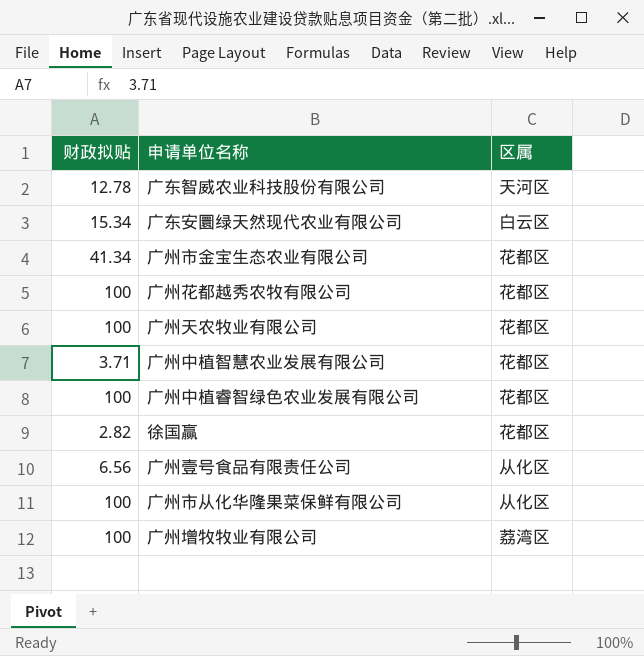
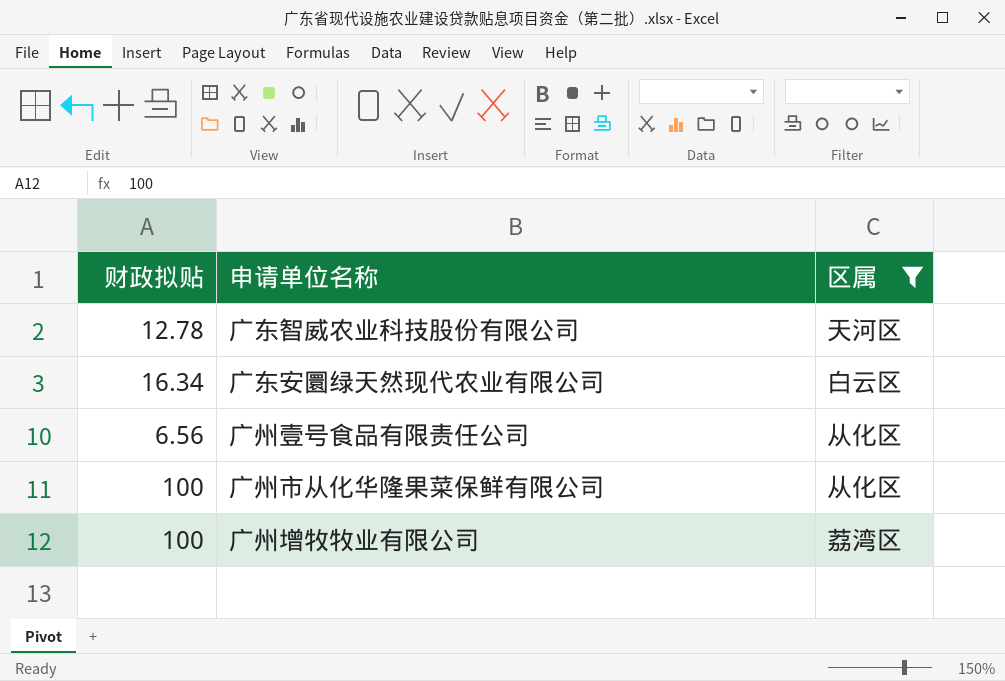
filter: none -> 区属 != 花都区
广东安圜绿天然现代农业有限公司 | 财政拟贴: 15.34 -> 16.34

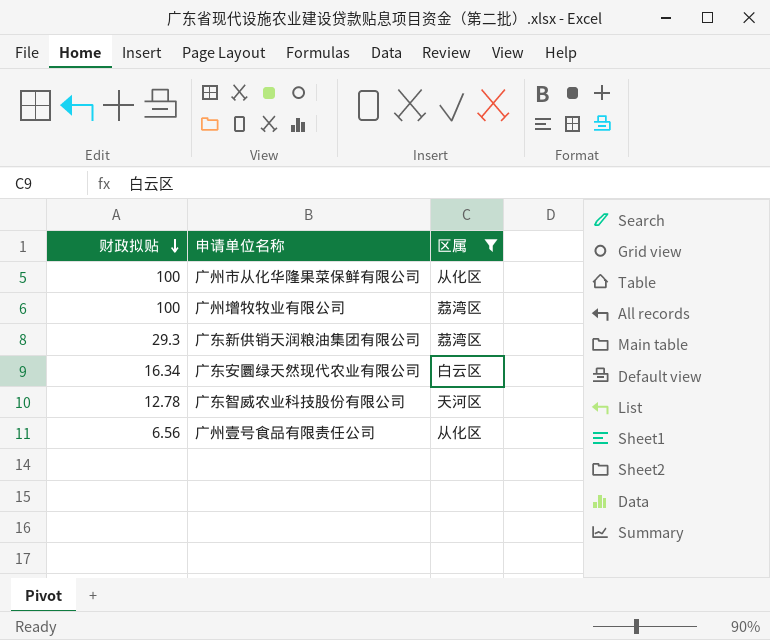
row order: none -> 财政拟贴 descending
row 广东新供销天润粮油集团有限公司: none -> 29.3 | 荔湾区

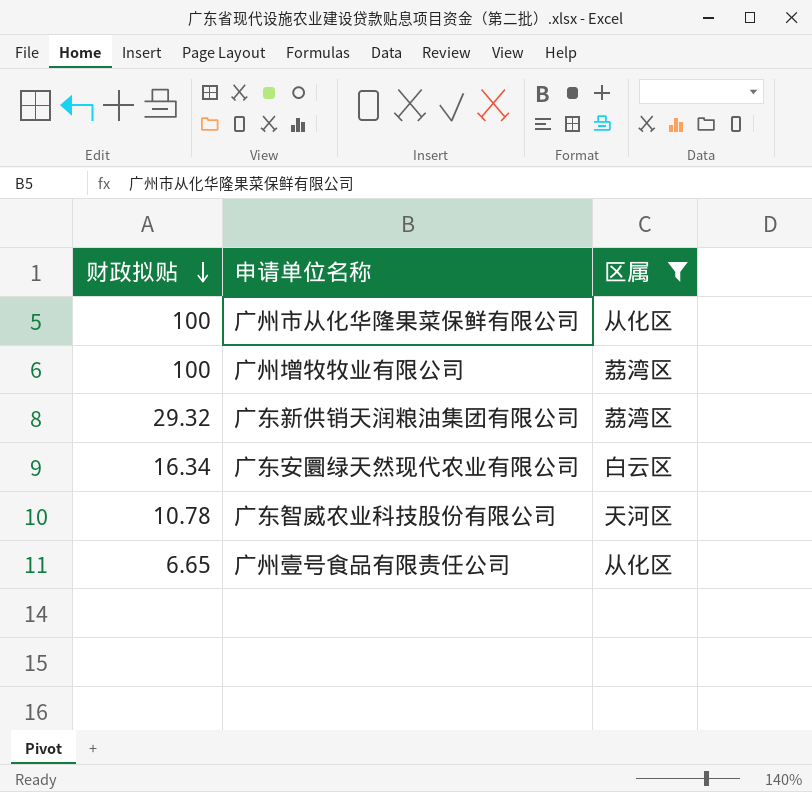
广东新供销天润粮油集团有限公司 | 财政拟贴: 29.3 -> 29.32
广东智威农业科技股份有限公司 | 财政拟贴: 12.78 -> 10.78
广州壹号食品有限责任公司 | 财政拟贴: 6.56 -> 6.65

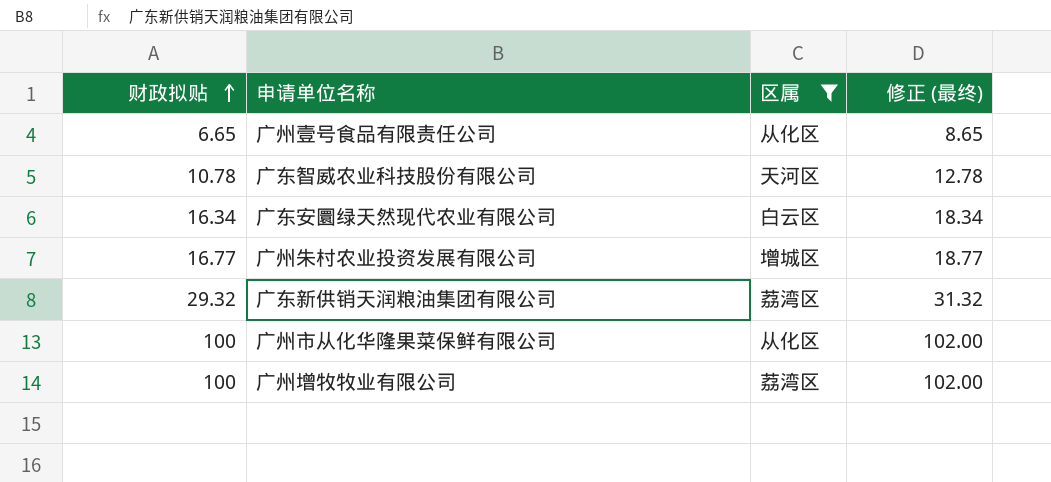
row order: 财政拟贴 descending -> 财政拟贴 ascending
column 修正 (最终) | formula: none -> [财政拟贴] + 2
row 广州朱村农业投资发展有限公司: none -> 16.77 | 增城区 | 18.77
************
Every line of the listing that holds "广东新供销天润粮油集团有限公司" is to be counted; give only the resulting number.

2